Previously I wrote a post on using the NYS ESRI geocoding server in python. I recently wrote a function in R to do the same. The base url server has changed since I wrote the Python post, but it is easy to update that (the JSON returned doesn’t change.) This should also be simple to update for other ESRI servers, just change the base
variable in the first function. This uses the httr package to get the url and the jsonlite package to parse the response.
#################################################################
#Functions for geocoding using online NYS GIS Esri API, https://gis.ny.gov/
library(httr)
library(jsonlite)
#getting a single address, WKID 4326 is WGS 1984, so returns lat/lon
get_NYSAdd <- function(address,WKID='4326'){
base <- "http://gisservices.dhses.ny.gov/arcgis/rest/services/Locators/Street_and_Address_Composite/GeocodeServer/findAddressCandidates"
soup <- GET(url=base,query=list(SingleLine=address,maxLocations='1',outSR=WKID,f='pjson'))
dat <- fromJSON(content(soup,as='text'),simplifyVector=TRUE)$candidates
return(dat)
}
#looping over a vector of addresses, parsing, and returning a data frame
geo_NYSAdd <- function(addresses,...){
#make empy matrix
l <- length(addresses)
MyDat <- data.frame(matrix(nrow=l,ncol=3))
names(MyDat) <- c("Address","Lon","Lat")
for (i in 1:l){
x <- get_NYSAdd(address=addresses[i],...)
if (length(x) > 0){
MyDat[i,1] <- x[,1]
MyDat[i,2] <- x[,2][1]
MyDat[i,3] <- x[,2][2]
}
}
MyDat$OrigAdd <- addresses
return(MyDat)
}
#################################################################
The first function takes a single address, gets and parses the returning JSON. The second function loops over a list of addresses and returns a data frame with the original addresses, the matched address, and the lat/lon coordinates. I use a loop instead of an apply type function because with the web server you really shouldn’t submit large jobs that it would take along time anyway. The NYS server is free and has no 2,500 limit, but I wouldn’t submit jobs much bigger than that though.
AddList <- c("100 Washington Ave, Albany, NY","100 Washington Ave Ext, Albany, NY",
"421 New Karner Rd., Albany, NY","Washington Ave. and Lark St., Albany, NY","poop")

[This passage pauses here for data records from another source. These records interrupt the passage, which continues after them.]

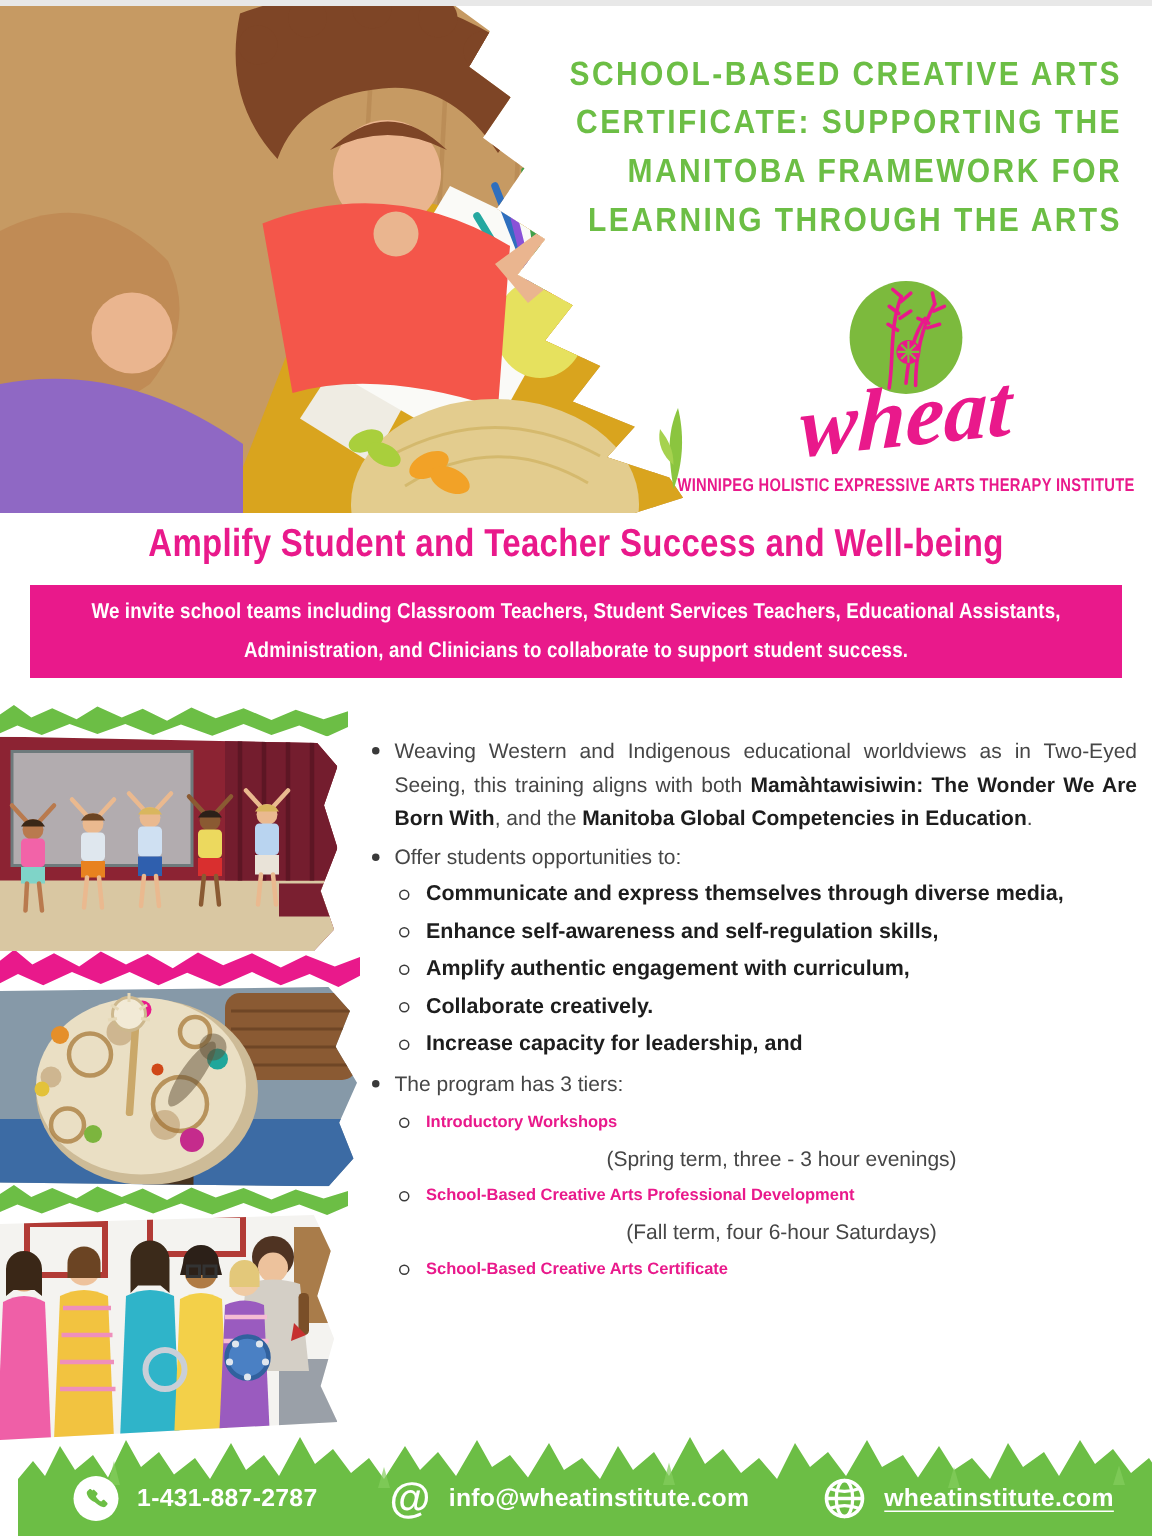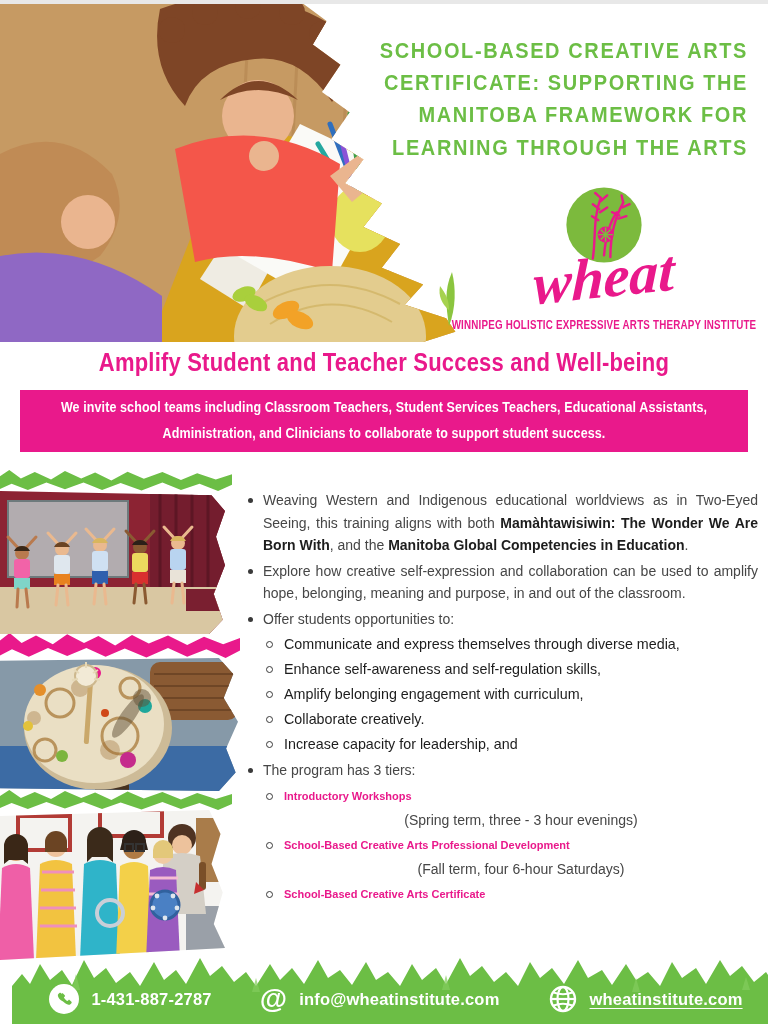--- a/index.html
+++ b/index.html
@@ -374,7 +374,6 @@
       <li>
         <span>Weaving Western and Indigenous educational worldviews as in Two-Eyed Seeing, this training aligns with both </span><span class="bold">Mamàhtawisiwin: The Wonder We Are Born With</span><span>, and the </span><span class="bold">Manitoba Global Competencies in Education</span><span>.</span>
       </li>
-      <li>Explore how creative self-expression and collaboration can be used to amplify hope, belonging, meaning and purpose, in and out of the classroom.</li>
       <li class="short">
         <span>Offer students opportunities to:</span>
         <ul class="sub">

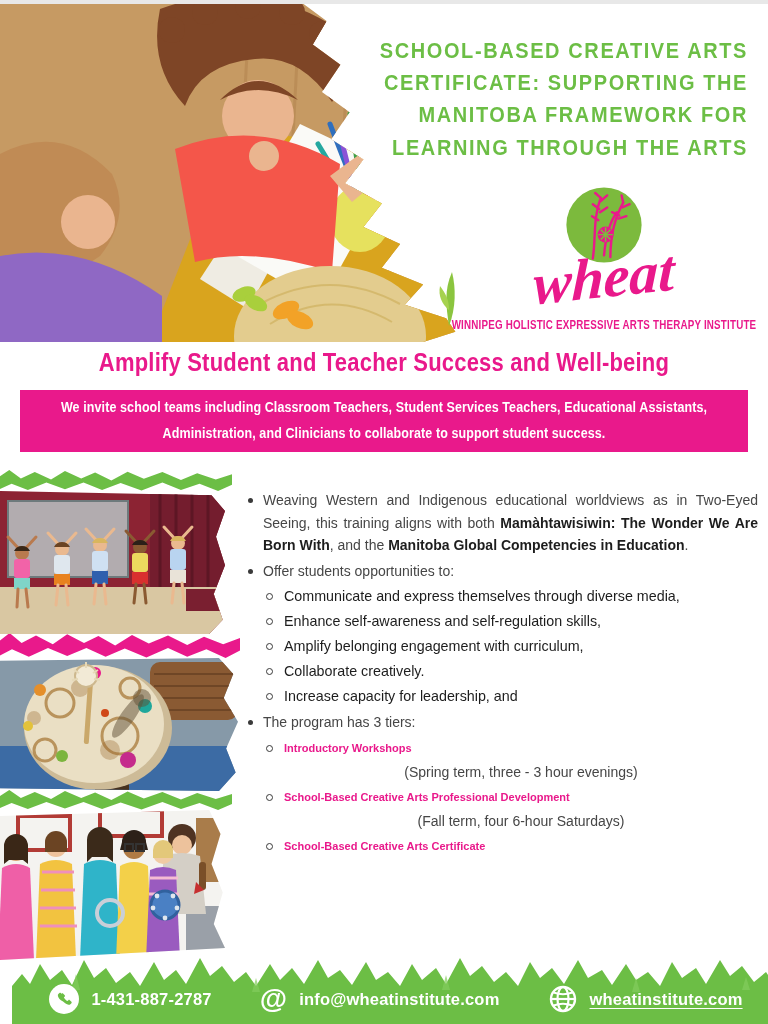--- a/index.html
+++ b/index.html
@@ -89,7 +89,7 @@
   .sub{list-style:none;margin:3px 0 2px 0;padding:0;}
   .sub>li{position:relative;padding-left:21px;margin:4px 0;line-height:21px;text-align:left;}
   .sub>li::before{content:"";position:absolute;left:3px;top:7px;width:5px;height:5px;border:1.6px solid #3a3a3a;border-radius:50%;background:transparent;}
-  .opp{font-weight:400;color:var(--ink);font-size:14.3px;}
+  .opp{font-weight:700;color:var(--ink);font-size:14.3px;}
   .tier-name{display:block;color:var(--pink);font-weight:700;font-size:11px;}
   .tier-detail{display:block;color:var(--body);font-weight:400;margin-top:3px;line-height:21px;text-align:center;}
 

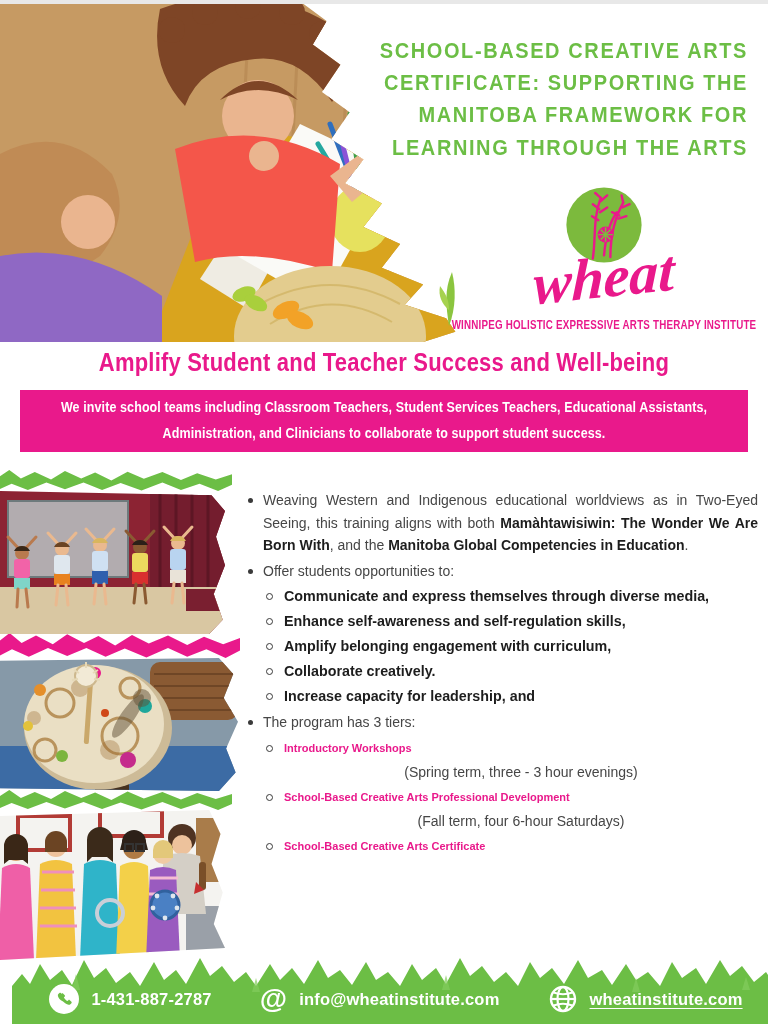--- a/index.html
+++ b/index.html
@@ -379,7 +379,7 @@
         <ul class="sub">
           <li class="opp">Communicate and express themselves through diverse media,</li>
           <li class="opp">Enhance self-awareness and self-regulation skills,</li>
-          <li class="opp">Amplify belonging engagement with curriculum,</li>
+          <li class="opp">Amplify authentic engagement with curriculum,</li>
           <li class="opp">Collaborate creatively.</li>
           <li class="opp">Increase capacity for leadership, and</li>
         </ul>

GeoAddresses <- geo_NYSAdd(addresses=AddList)
GeoAddresses
We can compare these to what the google geocoding api returns (using the ggmap package):
library(ggmap)
googleAddresses <- geocode(AddList,source="google")
GeoAddresses$G_lon <- googleAddresses$lon
GeoAddresses$G_lat <- googleAddresses$lat
GeoAddresses
And we can see that the nonsense "poop" address was actually geocoded! See some similar related funny results from the google maps geocoding via StackMaps.

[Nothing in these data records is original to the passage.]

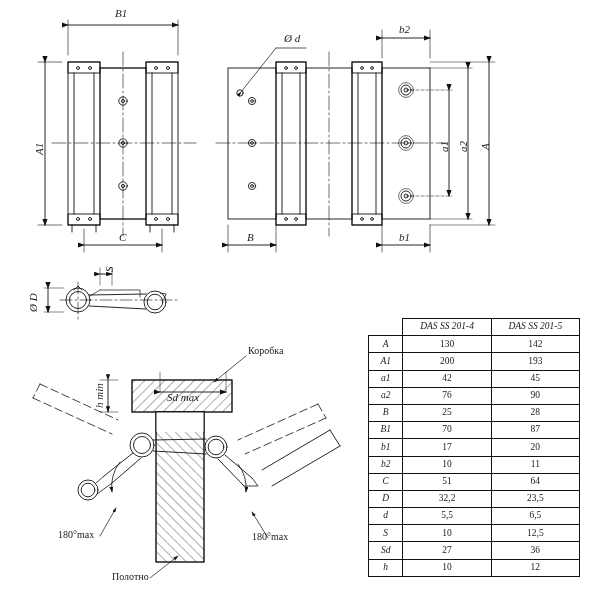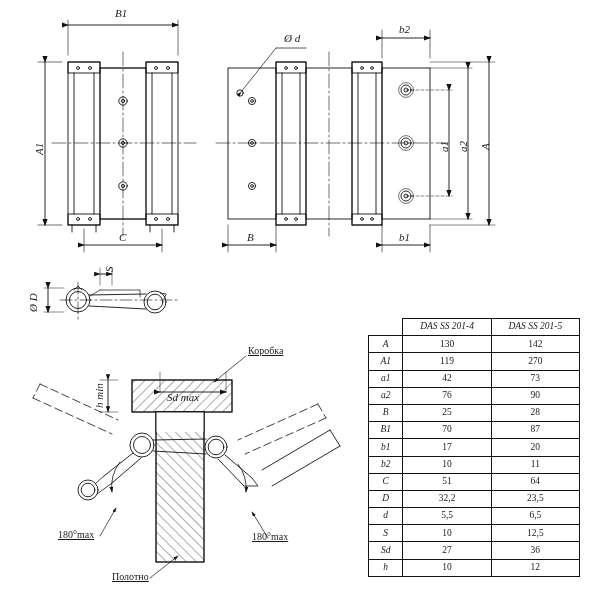--- a/index.html
+++ b/index.html
@@ -44,7 +44,7 @@
     white-space:nowrap;
     line-height:1;
   }
-  .lbl.plain{font-style:normal;text-decoration:underline;}
+  .lbl.plain{font-style:normal;}
   .lbl.small{font-size:10px;}
   .rot90{transform:rotate(-90deg);transform-origin:left top;}
 </style>

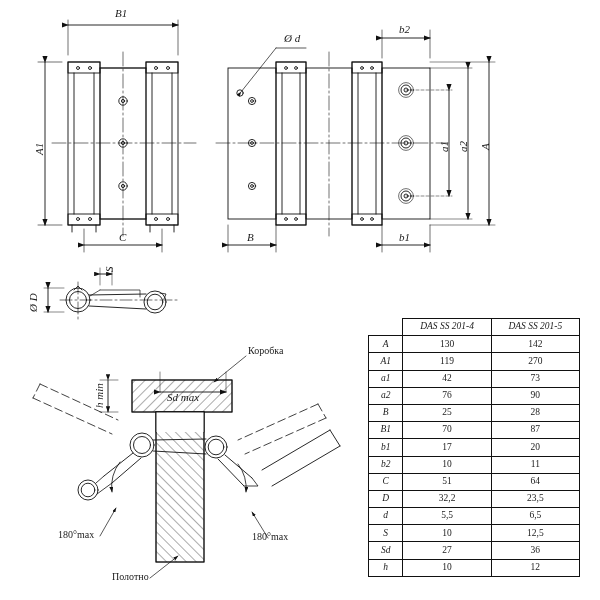--- a/index.html
+++ b/index.html
@@ -339,7 +339,7 @@
         </tr>
     <tr>
           <td class="rowhdr">A1</td>
-          <td class="val">119</td>
+          <td class="val">200</td>
           <td class="val">270</td>
         </tr>
     <tr>

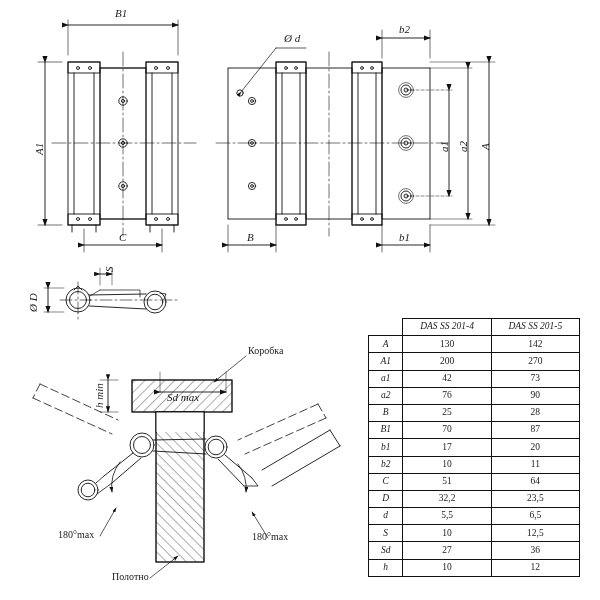--- a/index.html
+++ b/index.html
@@ -340,7 +340,7 @@
     <tr>
           <td class="rowhdr">A1</td>
           <td class="val">200</td>
-          <td class="val">270</td>
+          <td class="val">193</td>
         </tr>
     <tr>
           <td class="rowhdr">a1</td>

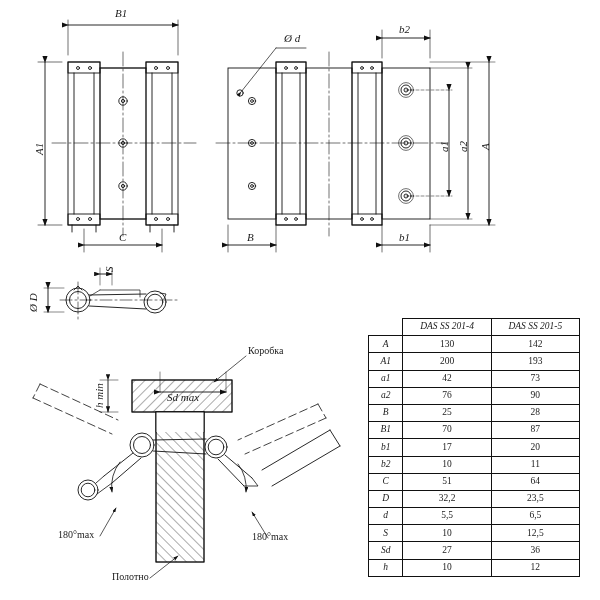--- a/index.html
+++ b/index.html
@@ -345,7 +345,7 @@
     <tr>
           <td class="rowhdr">a1</td>
           <td class="val">42</td>
-          <td class="val">73</td>
+          <td class="val">45</td>
         </tr>
     <tr>
           <td class="rowhdr">a2</td>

We can also see some confusion between Washington Ave. Ext as well. The NYS online server should theoretically have more up to date data than Google, but as above shows it is not always better. To do geocoding well takes some serious time to examine the initial addresses and the resulting coordinates in my experience.
To calculate the great circle distance between the coordinates we can use the spDists
function in the sp library.
library(sp)
spDists(x = as.matrix(GeoAddresses[1:4,c("Lon","Lat")]),
y = as.matrix(GeoAddresses[1:4,c("G_lon","G_lat")]),
longlat=TRUE,diagonal=TRUE) #distance in kilometers
But really, we should just project the data and calculate the Euclidean distance (see the proj4 library). Note that using the law of cosines is typically not recommended for very small distances, so the last distance is suspect. (For reference I point to some resources and analysis showing how to calculate great circle distances in SPSS on Nabble recently.)
Scott
/ April 6, 2022This is a great post and made it so easy to geocode with this free service! One update is the url for the NYS geocoder has changed.
Use “https://gisservices.its.ny.gov/arcgis/rest/services/Locators/Street_and_Address_Composite/GeocodeServer/findAddressCandidates” for the base argument.
Cheers